[Collection entries]
■ ■ ■ ■ ■ ■ ■
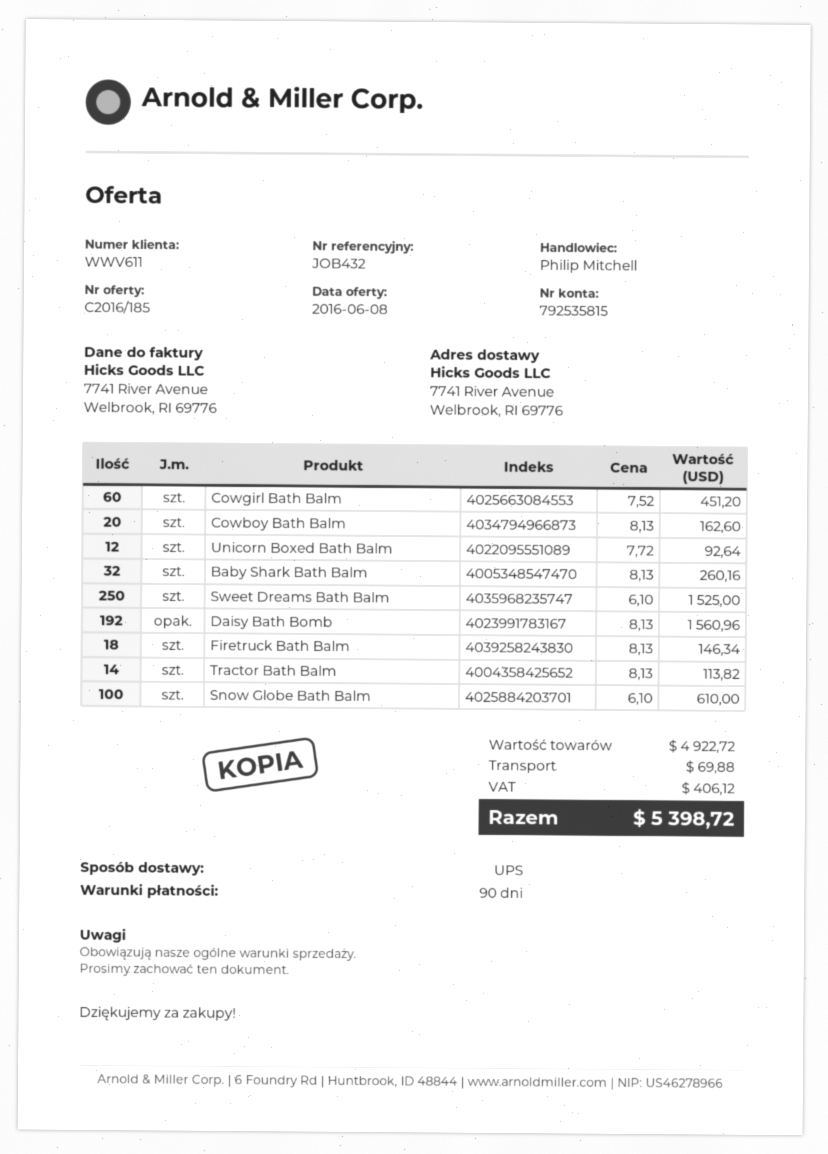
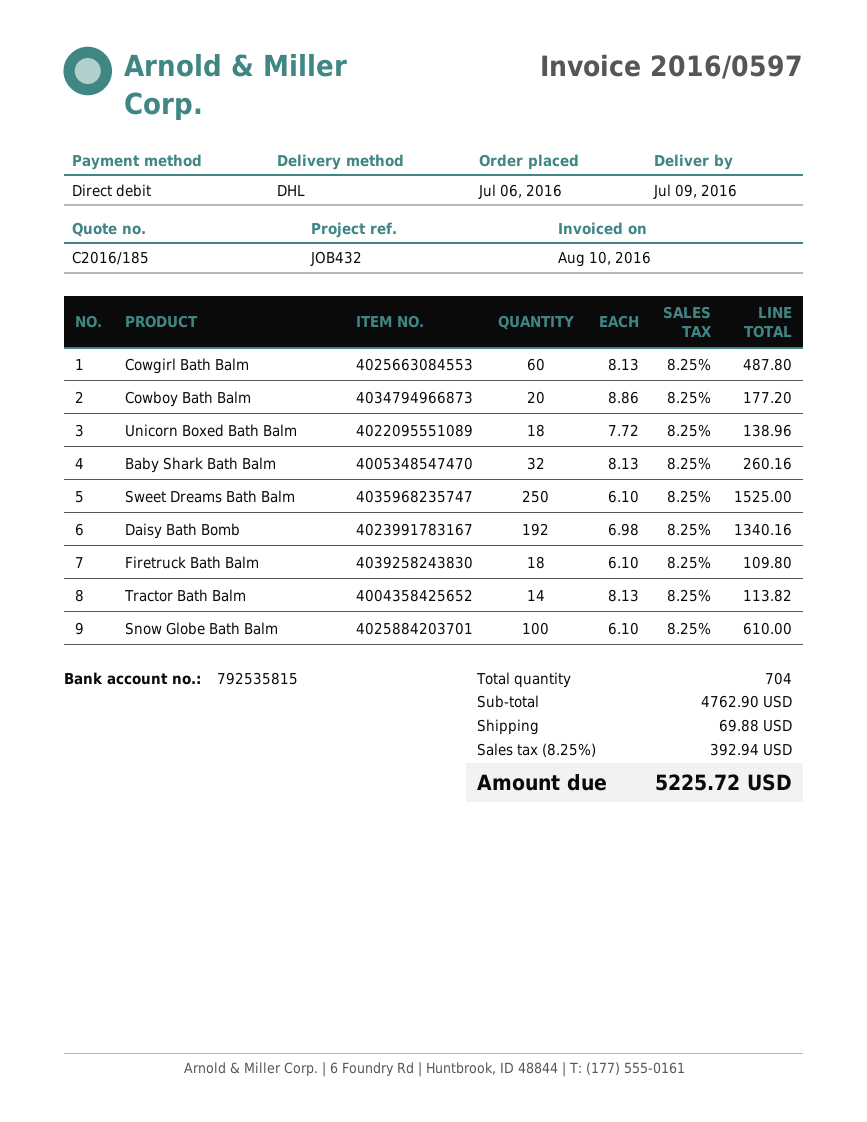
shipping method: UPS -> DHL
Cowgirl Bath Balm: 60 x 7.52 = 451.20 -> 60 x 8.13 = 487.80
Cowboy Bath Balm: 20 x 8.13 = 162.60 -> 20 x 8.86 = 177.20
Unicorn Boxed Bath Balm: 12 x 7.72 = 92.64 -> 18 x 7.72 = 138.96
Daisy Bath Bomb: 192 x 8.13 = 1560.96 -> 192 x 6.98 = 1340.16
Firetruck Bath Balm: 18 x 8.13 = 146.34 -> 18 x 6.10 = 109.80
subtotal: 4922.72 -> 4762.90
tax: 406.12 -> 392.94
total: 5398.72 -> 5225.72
■ ■ ■ ■ ■ ■ ■
> [WHAT IS EXPECTED] Look above for the line with "Cowboy Bath Balm: 20", then copy it and each later line exactly, stopping at the last line of the records.

> [OUTPUT FOR THIS TASK]
Cowboy Bath Balm: 20 x 8.13 = 162.60 -> 20 x 8.86 = 177.20
Unicorn Boxed Bath Balm: 12 x 7.72 = 92.64 -> 18 x 7.72 = 138.96
Daisy Bath Bomb: 192 x 8.13 = 1560.96 -> 192 x 6.98 = 1340.16
Firetruck Bath Balm: 18 x 8.13 = 146.34 -> 18 x 6.10 = 109.80
subtotal: 4922.72 -> 4762.90
tax: 406.12 -> 392.94
total: 5398.72 -> 5225.72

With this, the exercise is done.